I can see six shades of green plants between my house and the lake.   I see rose colored tuffs of grass and tiny little blue blossoms in the path.  There are yellow flowers sprinkled everywhere, with wide swaths of them down by the water’s edge.  The water itself takes on the color of the sky so it appears light grey right now, with darker streaks where the wind has stirred it up.  It is a pretty picture and I just can’t help but grin when I see such beauty in nature.    However, I’m a wildlife guy and I’m wondering where the meat is.  Where is the beef?  Certainly my fauna can hold its own with all this flashy flora!

I read somewhere that beauty is in the eye of the beholder.  I think I get that concept.   Since I can’t see the world from anyone’s perspective but my own, I’m going to write this issue of “Our Creatures” on what I believe is one of the most beautiful creatures we have here in Mystic Shores.  Behold the Imperial Moth.

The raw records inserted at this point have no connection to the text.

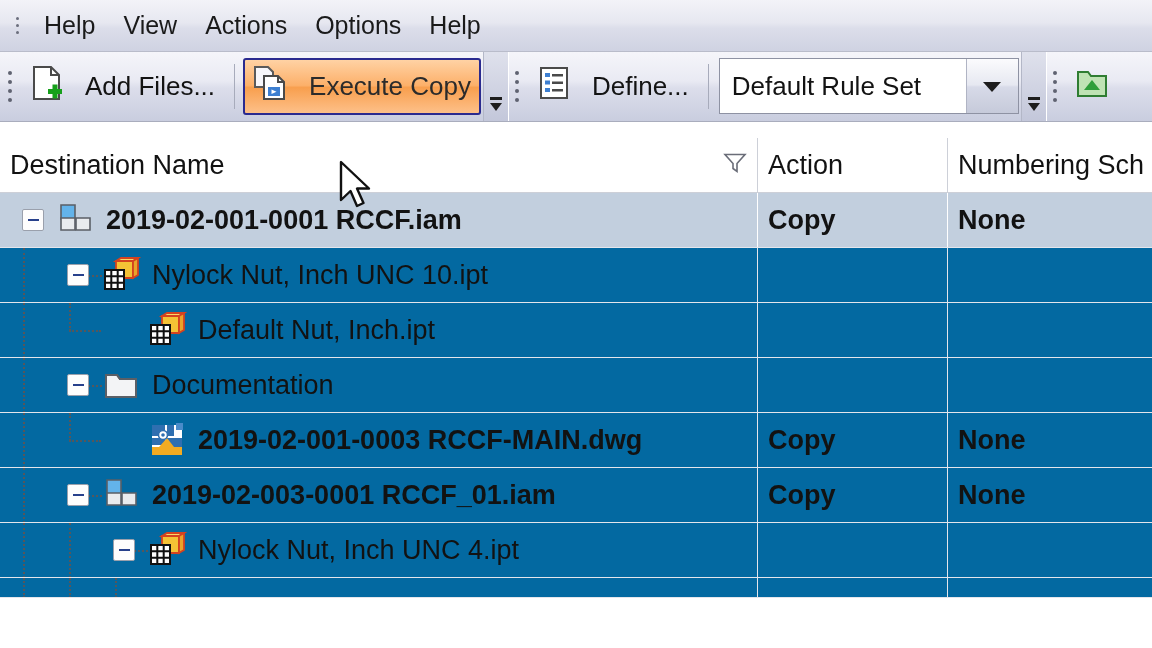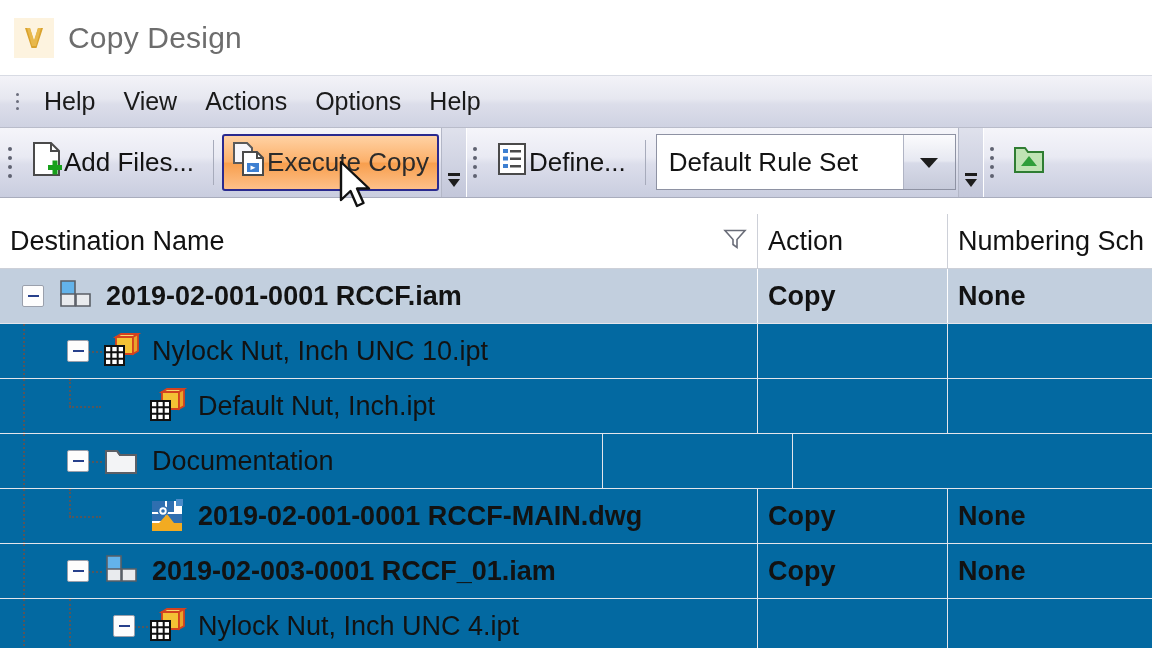"Copy Design" div.titlebar { html: <div> <div> <svg> <path></path> <path></path> </svg> </div> <div>Copy Design</div> </div> -> none }
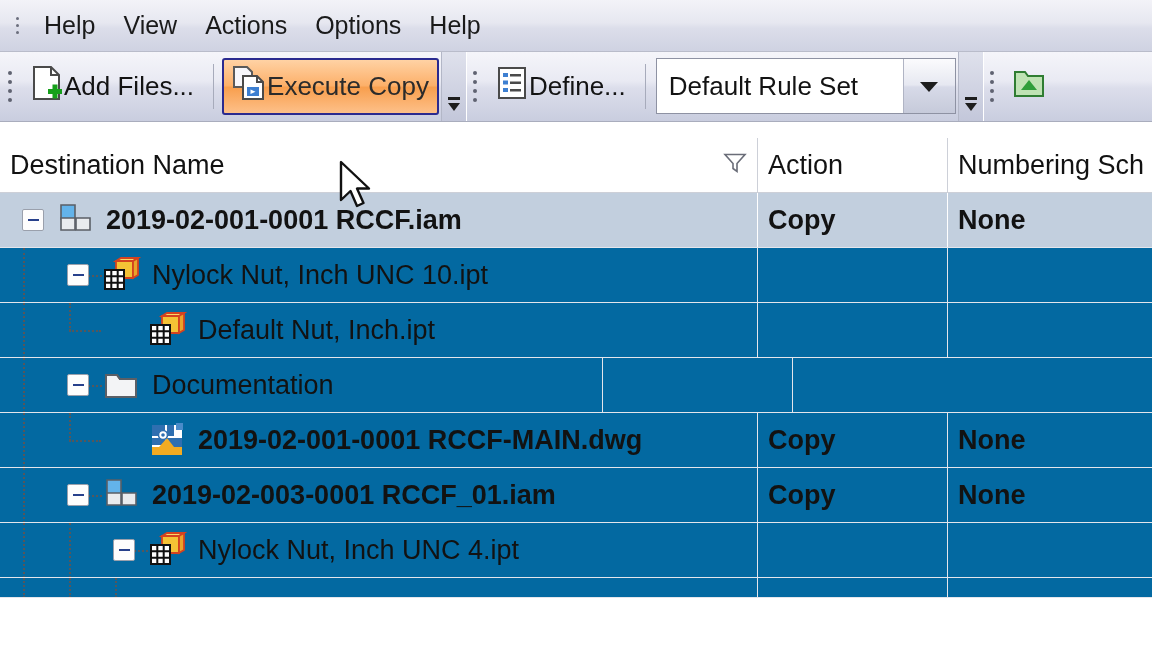"Add Files..." .tb-btn { gap: 1px -> 22px }
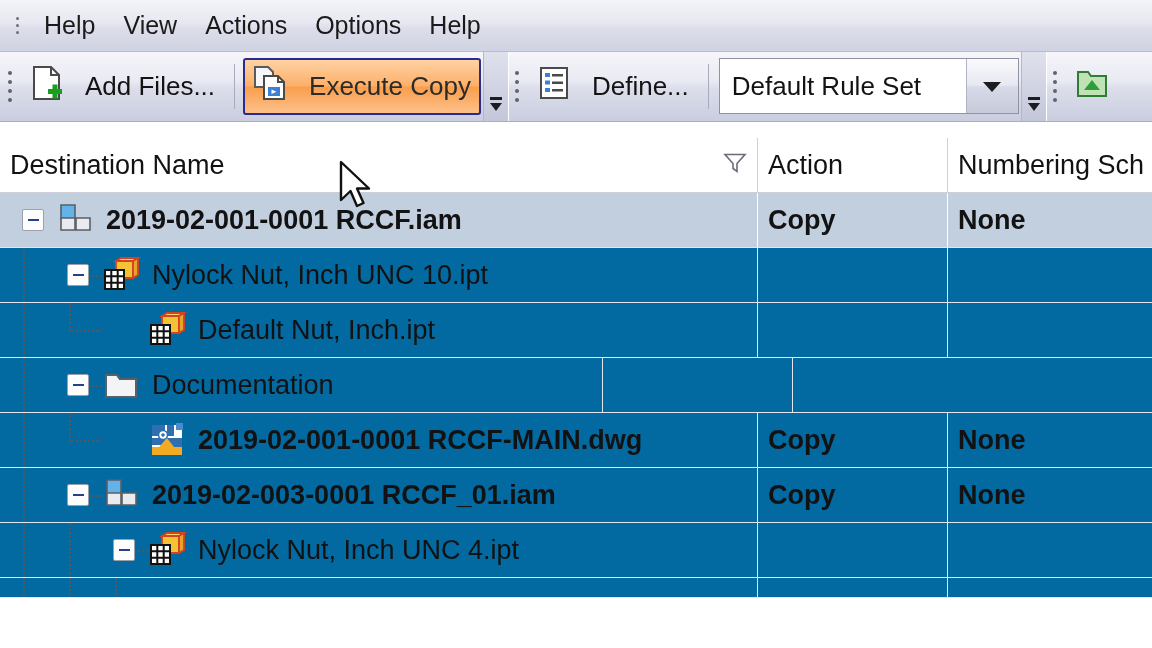"Documentation" div.cell { width: 603px -> 758px }
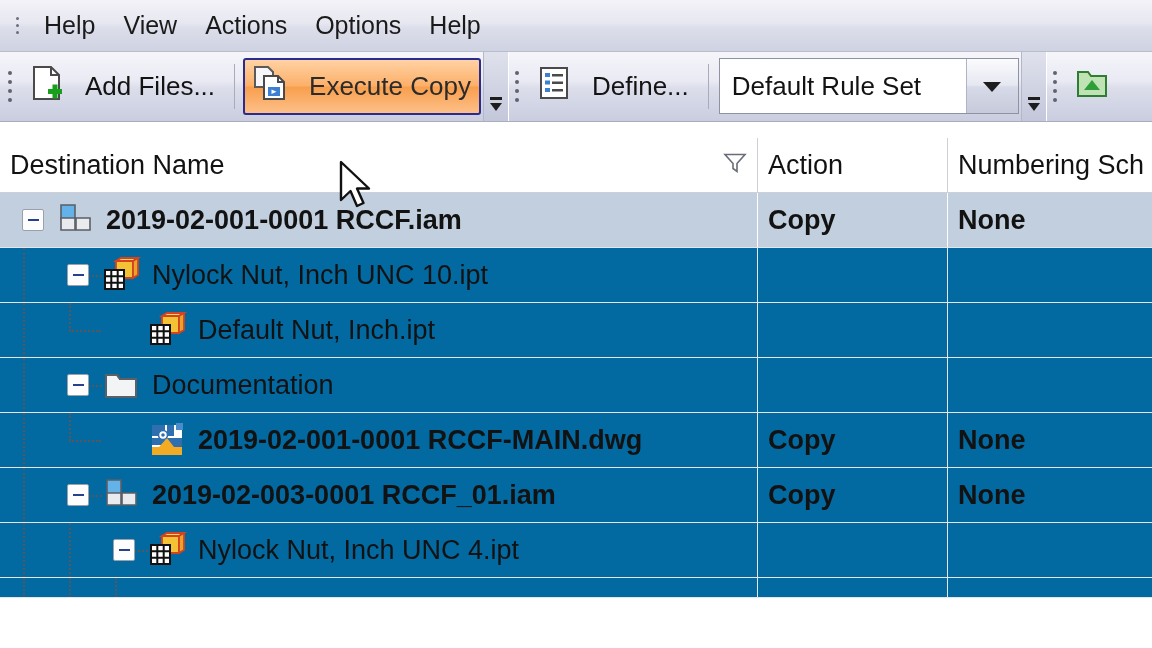"2019-02-001-0001 RCCF-MAIN.dwg" span.name-text { text: 2019-02-001-0001 -> 2019-02-001-0003 }
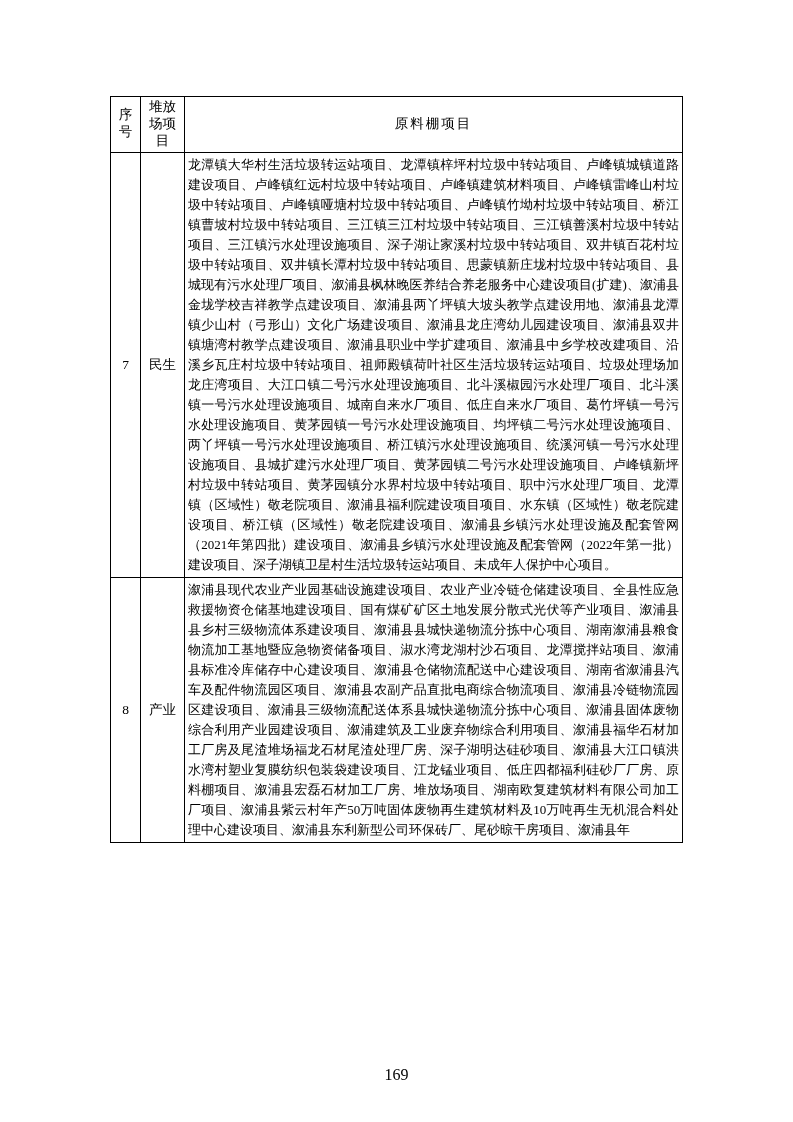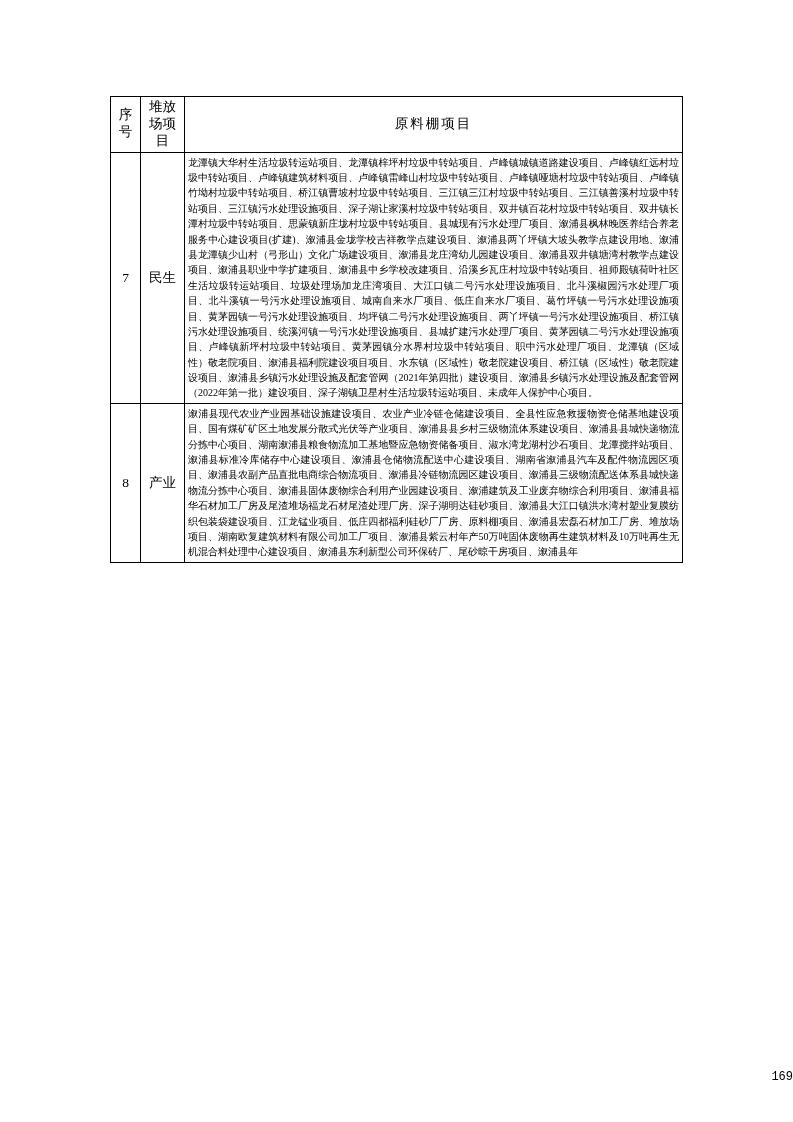"龙潭镇大华村生活垃圾转运站项目、龙潭镇梓坪村垃圾中转站项目、卢峰镇城镇道路建设项" .cell-body { font-size: 10px -> 13px }
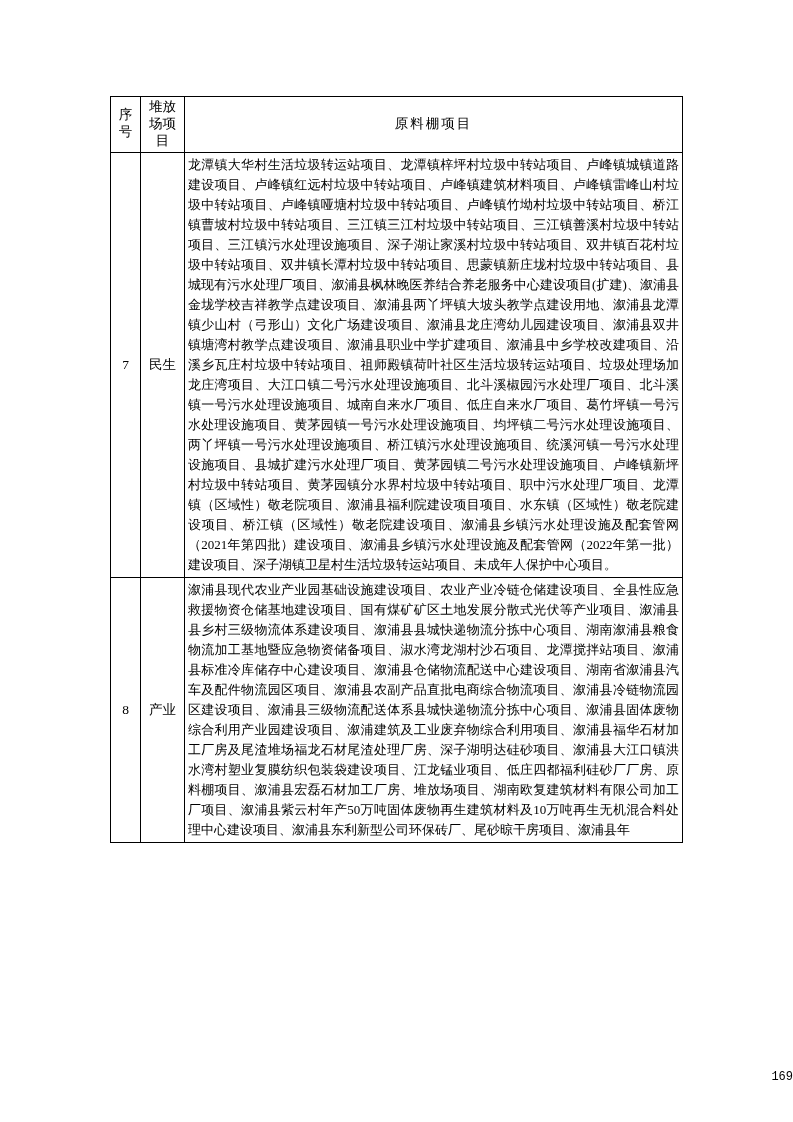"169" .page-number { font-family: Liberation Mono, monospace -> Liberation Serif, serif; font-size: 12px -> 16px; text-align: right -> center }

(Kingdom; Animalia, Phylum; Arthropoda, Class; Insecta, Order; Lepidoptera, Family; Saturniidae, Genus: Eacles, Species: E. imperialis)

The moth above is a male Imperial Moth and the picture is life size.  (The wingspread of this fellow is over four inches!)  I found him last month in our covered pavilion area near the entrance to Mystic Shores on the south side of 306.   He was perched on the side of the mailboxes at 2pm in the afternoon.

This gorgeous creature is a member of the moth family that includes the giant silk moths.  In this species, the females are larger than the males but their coloration is not quite as striking.  The females have more of the ‘sulfur yellow’ and less of the ‘purple-brown’ coloration.  I think that this color combination is fabulous, and I don’t know of anywhere else in the animal world where you find yellow and purple together like this.  They don’t hide it either, because like all moths they open their wings when at rest.  (Butterflies are different, in that they fold their wings back above their bodies when resting.)  The color patterns vary quite a bit from moth to moth but, in general, the forewings have more of the purple color and there is more purple on the males.  This particular Imperial Moth also exhibits other classic features of the moth family in its adult stage, such as its feathery antennae, the eye spots, and heavy body.

Humor me on this…….  Squint at the picture above.  Do you see the owl’s face?  Do you think this might scare off a potential predator?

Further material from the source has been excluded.